漢方は、健康状態を改善、合併症の予防にも

 COPDの症状は、せきやたんが続いたり、少し歩いただけで息切れしてしまうなどですが、ゆっくり進行し、次第に重症化していきます。呼吸機能の低下が進んで通常の呼吸では十分な酸素を得られなくなると、呼吸チューブや酸素吸入療法なしには日常生活が送れなくなってしまいます。また、COPDは肺だけでなく、全身性の炎症や筋力低下、骨粗しょう症、体重減少、虚血性心疾患などの全身症状も合併することがあります。
 このような全身症状を漢方では肺の失調状態と考えます。COPDにおいて漢方は、せきやたん、呼吸困難や食欲不振などの症状緩和と、体重増加の促進、下肢の冷え、筋肉のけいれんの防止などの健康状態そのものの改善を目指すもの、そして胃腸障害や気管支炎、肺炎などの合併症の予防と治療に対して用いられます。

初期~中期
(炎症をおさえる)
麦門冬湯(ばくもんどうとう):
 かわいた咳、喉の乾燥感、いがいが、胃の不快感
清肺湯(せいはいとう):
 喉の熱感や痛み、からむ咳、胃の抵抗感
中期~後期
(全身症状の緩和)
補中益気湯(ほちゅうえっきとう):
 食欲不振、体重低下、全身倦怠感、微熱、うつ傾向
六君子湯(りっくんしとう):
 体力低下、食欲不振、胃もたれ、全身倦怠感
十全大補湯(じゅうぜんたいほとう):
 脱水傾向、皮膚の乾燥、手足の冷え、貧血
人参養栄湯(にんじんようえいとう):
 体力低下、疲労倦怠、手足の冷え、貧血など

プロフェッショナルの【眼】

COPDは洋・漢(西洋医学と漢方医学)の統合医療が最も適応になる慢性疾患。

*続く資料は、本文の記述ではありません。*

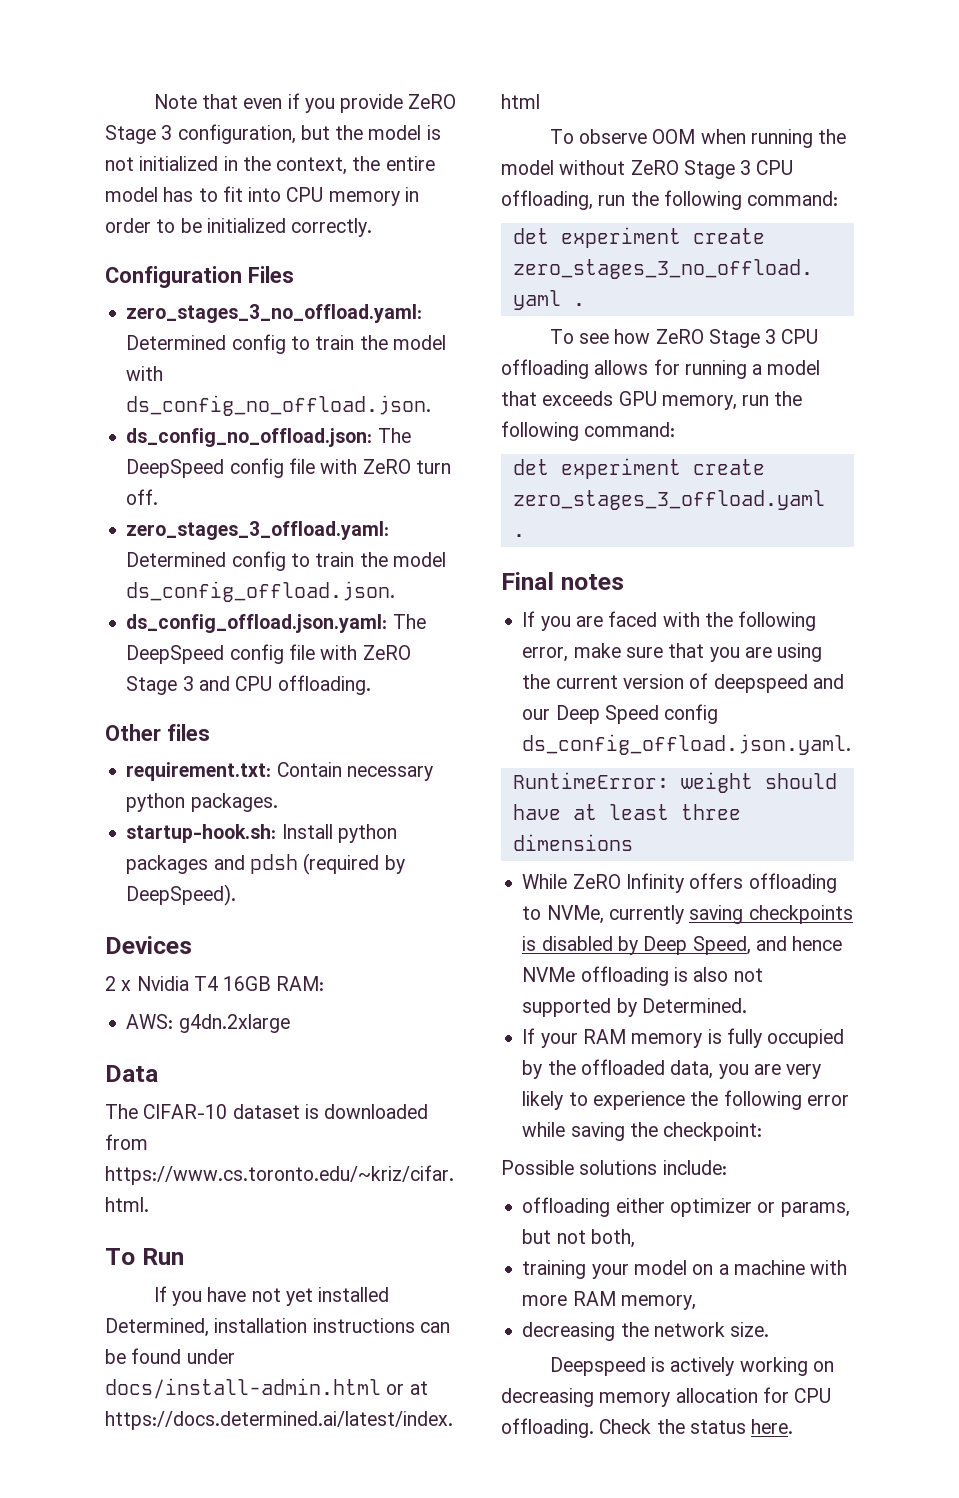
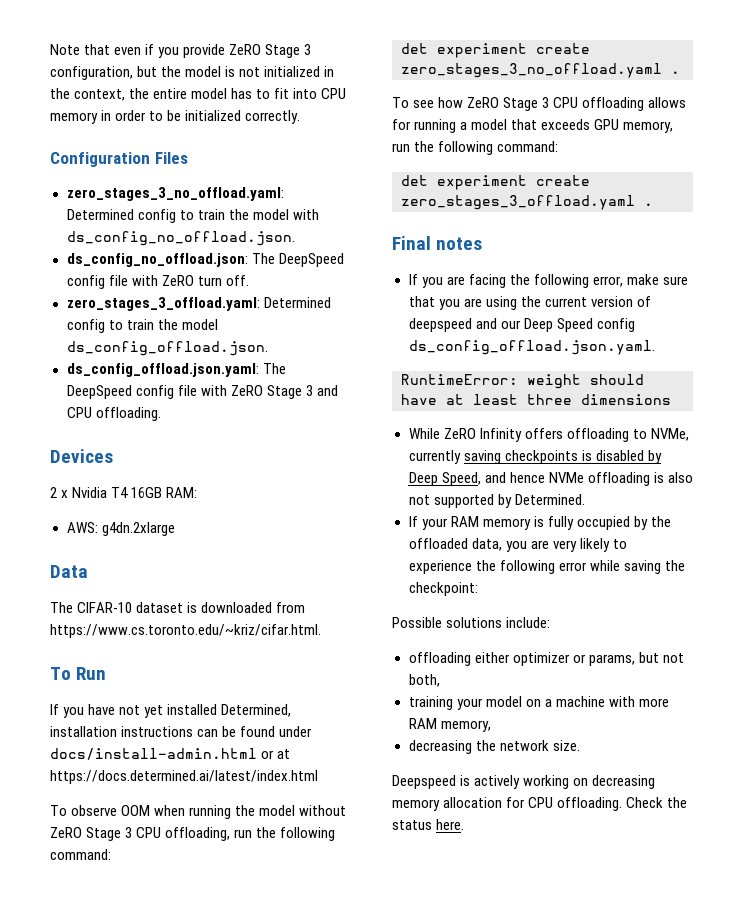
- Other files
- requirement.txt: Contain necessary python packages.
- startup-hook.sh: Install python packages and pdsh (required by DeepSpeed).
- If you are faced with the following error, make sure that you are using the current version of deepspeed and our Deep Speed config ds_config_offload.json.yaml.
+ If you are facing the following error, make sure that you are using the current version of deepspeed and our Deep Speed config ds_config_offload.json.yaml.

初期の段階から積極的に行うことで、進行を遅らせ、症状を緩和し全身状態の改善に

筑波大学付属病院臨床教授
加藤士郎 先生

 COPDは、レントゲンでは発見しづらく、症状も出にくいため、気がついたときにはかなり進行しており、診断が遅れた場合は全身症状が出て死に至るケースも少なくない疾患です。40代以上の男性に多く、高齢者になるほど増加します。一度壊れた肺は元には戻りませんが、漢方を服用することで、せきやたん、呼吸困難などの症状の緩和、体重増加促進や下肢の冷えなど健康状態の改善、そして胃腸障害などの合併症の予防と治療を行うことができます。COPDは、慢性肺疾患の中で、西洋医学的な治療法と漢方医学的な治療法ともにエビデンス的に最も確立されている疾患です。そのため、西洋医学的な治療と、漢方薬の治療とを合わせた洋・漢統合治療が最も適応になります。初期の段階から積極的に行うことで、進行を遅らせ、症状を緩和していくことができます。
 注意していただきたいのが、COPDは発見しにくい病気だということ。早期発見のためにはCTスキャンなどでの検査が欠かせません。そのためにも、喫煙者などで「COPDかな?」と思ったらまず専門医を受診し、適切な診療を受けるようにしてください。